The process of data wrangling may include further munging, data visualization, data aggregation, training a statistical model, as well as many other potential uses. Data wrangling typically follows a set of general steps which begin with extracting the data in a raw form from the data source, "munging" the raw data (e.g. sorting) or parsing the data into predefined data structures, and finally depositing the resulting content into a data sink for storage and future use. It is closely aligned with the ETL process.

==Background==
The "wrangler" non-technical term is often said to derive from work done by the United States Library of Congress's National Digital Information Infrastructure and Preservation Program (NDIIPP) and their program partner the Emory University Libraries based MetaArchive Partnership. The term "mung" has roots in munging as described in the Jargon File. The term "data wrangler" was also suggested as the best analogy to describe someone working with data.
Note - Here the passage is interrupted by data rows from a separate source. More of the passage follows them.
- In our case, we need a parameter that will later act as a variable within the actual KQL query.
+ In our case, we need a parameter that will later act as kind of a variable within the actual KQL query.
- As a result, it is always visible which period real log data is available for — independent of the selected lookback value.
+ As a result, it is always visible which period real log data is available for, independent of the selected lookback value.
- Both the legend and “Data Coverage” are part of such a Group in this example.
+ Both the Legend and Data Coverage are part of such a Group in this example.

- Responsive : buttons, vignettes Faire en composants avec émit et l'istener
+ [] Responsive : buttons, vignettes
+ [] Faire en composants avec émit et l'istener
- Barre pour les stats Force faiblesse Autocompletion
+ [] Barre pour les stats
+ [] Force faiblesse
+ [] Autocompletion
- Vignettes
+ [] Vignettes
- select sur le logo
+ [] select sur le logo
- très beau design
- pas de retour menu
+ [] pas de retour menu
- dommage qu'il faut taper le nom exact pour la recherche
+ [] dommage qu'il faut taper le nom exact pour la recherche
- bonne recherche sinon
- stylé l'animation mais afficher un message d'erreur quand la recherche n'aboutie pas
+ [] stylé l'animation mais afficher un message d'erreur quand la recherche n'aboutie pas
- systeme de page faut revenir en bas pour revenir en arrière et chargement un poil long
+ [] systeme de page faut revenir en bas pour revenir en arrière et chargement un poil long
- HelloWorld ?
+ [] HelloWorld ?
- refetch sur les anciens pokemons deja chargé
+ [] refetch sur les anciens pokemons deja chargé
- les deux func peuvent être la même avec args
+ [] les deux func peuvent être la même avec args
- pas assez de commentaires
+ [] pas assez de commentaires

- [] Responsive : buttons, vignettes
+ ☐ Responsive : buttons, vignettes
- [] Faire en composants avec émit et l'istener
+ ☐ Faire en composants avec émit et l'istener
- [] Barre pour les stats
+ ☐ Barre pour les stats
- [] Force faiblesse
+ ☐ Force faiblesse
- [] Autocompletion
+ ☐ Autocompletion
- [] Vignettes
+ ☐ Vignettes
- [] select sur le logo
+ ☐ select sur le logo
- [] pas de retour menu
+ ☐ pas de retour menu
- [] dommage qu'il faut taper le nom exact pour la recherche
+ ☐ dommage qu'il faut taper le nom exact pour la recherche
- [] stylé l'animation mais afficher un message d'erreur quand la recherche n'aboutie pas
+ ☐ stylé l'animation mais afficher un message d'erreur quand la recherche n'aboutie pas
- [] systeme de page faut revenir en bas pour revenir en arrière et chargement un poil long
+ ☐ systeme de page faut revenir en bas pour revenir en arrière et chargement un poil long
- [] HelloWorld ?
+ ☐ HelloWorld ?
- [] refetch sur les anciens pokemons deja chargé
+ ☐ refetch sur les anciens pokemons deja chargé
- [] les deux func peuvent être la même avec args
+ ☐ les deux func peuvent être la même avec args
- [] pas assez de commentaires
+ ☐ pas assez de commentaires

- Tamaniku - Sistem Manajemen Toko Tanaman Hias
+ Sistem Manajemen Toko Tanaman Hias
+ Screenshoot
One of the first mentions of data wrangling in a scientific context was by Donald Cline during the NASA/NOAA Cold Lands Processes Experiment. Cline stated the data wranglers "coordinate the acquisition of the entire collection of the experiment data." Cline also specifies duties typically handled by a storage administrator for working with large amounts of data. This can occur in areas like major research projects and the making of films with a large amount of complex computer-generated imagery. In research, this involves both data transfer from research instrument to storage grid or storage facility as well as data manipulation for re-analysis via high-performance computing instruments or access via cyberinfrastructure-based digital libraries.

With the wide use of artificial intelligence in data science it has become increasingly important for automation of data wrangling to have very strict checks and balances, which is why the munging process of data has not been fully automated by machine learning.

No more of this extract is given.